Risk factors for anxiety disorders: sex and gender differences
Stress and trauma exposure are established risk factors for anxiety that cut across sex and gender groups. Greater anxiety among marginalised populations (including trans people, gender‐diverse people, or people born with innate variations in sex characteristics) may be driven by exposure to stigmatisation, stereotypes, prejudice and gendered violence in daily living; unstable housing; issues in education; bias and stigma in the medical system; and traumatic medical interventions.8,9,10,11,12,13 Greater exposure to family and domestic violence, and certain types of traumas, such as sexual assault and rape, may elevate anxiety among these populations and among cisgender women.12,14,15 Moreover, cortisol dysregulation as a function of trauma exposure appears to be more common in women than in men,16 possibly due to the interplay between cortisol and ovarian hormones. Stress associated with gender inequities in domestic load and caring responsibilities, which also have an impact on economic and social standing, may elevate anxiety in women, and likely accounted for the observation that anxiety rates rose disproportionately in women during the COVID‐19 pandemic.7,17
In addition to societal factors, relative to men, women exhibit greater levels of cognitive and behavioural risk factors that underlie anxiety disorders, including repetitive negative thinking (such as rumination and worry), and behavioural avoidance.18,19 These differences could reflect innate sex differences in coping responses, but may also reflect gender differences acquired through early life learning. For instance, caregivers often encourage boys to engage in risk taking, whereas safety seeking is promoted in girls.20 Relatedly, instrumentality is a trait typically associated with masculinity, yet it appears to be protective against mental illness in both males and females,21 suggesting that selective fostering of instrumentality among boys may reduce their risk for anxiety disorders.
Women experience certain medical conditions (all of which are highly comorbid with anxiety disorders) to a greater degree than men,22 including sleep disorders,23 chronic fatigue disorders,24 and chronic pain conditions.22 In addition, female‐specific conditions such as endometriosis and chronic pelvic pain are underdiagnosed, typically have a long duration between symptom onset and diagnosis, and lack acceptable and effective treatments.25 These medical comorbidities may elevate women's anxiety rates. Moreover, negative experiences within the medical system,26 including misogyny and denial and dismissal of pain, may amplify the relationship between medical comorbidities and anxiety.
Conversely, gender‐related mechanisms may obscure the detection of anxiety disorders in cisgender men and falsely amplify the apparent sex imbalance in anxiety prevalence.
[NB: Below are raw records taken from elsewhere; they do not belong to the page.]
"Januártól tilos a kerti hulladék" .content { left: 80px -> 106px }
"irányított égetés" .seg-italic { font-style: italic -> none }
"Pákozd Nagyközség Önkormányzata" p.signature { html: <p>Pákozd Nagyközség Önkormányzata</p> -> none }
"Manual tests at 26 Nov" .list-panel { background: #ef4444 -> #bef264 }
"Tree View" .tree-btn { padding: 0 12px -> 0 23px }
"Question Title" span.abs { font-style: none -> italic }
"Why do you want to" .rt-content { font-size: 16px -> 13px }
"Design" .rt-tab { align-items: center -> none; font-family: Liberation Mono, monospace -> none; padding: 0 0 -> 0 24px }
Men who have been exposed to masculine ideals around stoicism may experience heightened stigma regarding mental illness, which may lead to under‐reporting of anxious symptoms.27 Sex and gender differences in the expression of anxiety symptoms may lead to underdetection of anxiety disorders (or misdiagnosis) in men. Men may express anxiety differently, perhaps due to sex differences in anxiety comorbidities; for instance, men tend to experience comorbid externalising conditions (including attention deficit hyperactivity disorder [ADHD], anger‐related disorders, and substance misuse), whereas women tend to experience comorbid internalising conditions such as depression.21 Therefore, the diagnostic criteria for anxiety disorders, which focus on internalising symptoms, may be better aligned with the typical symptom profile for women than for men.
Although far from exhaustive, these examples underscore that pathways to risk mitigation for anxiety disorders differ according to one's sex and gender. Identifying the constellation of risk factors that contribute to anxiety disorders in different sex and gender groups will improve our ability to mitigate risk via personalised health care. Yet even if sex differences in anxiety disorder prevalence can be entirely accounted for and addressed through modifiable societal and cultural factors, there remains a need for sex‐responsive treatment for anxiety disorders because there are clear sex‐specific factors that influence the trajectory of anxiety disorders. The most robust evidence for this comes from research on hormonal impacts on anxiety disorders in females, which is discussed below.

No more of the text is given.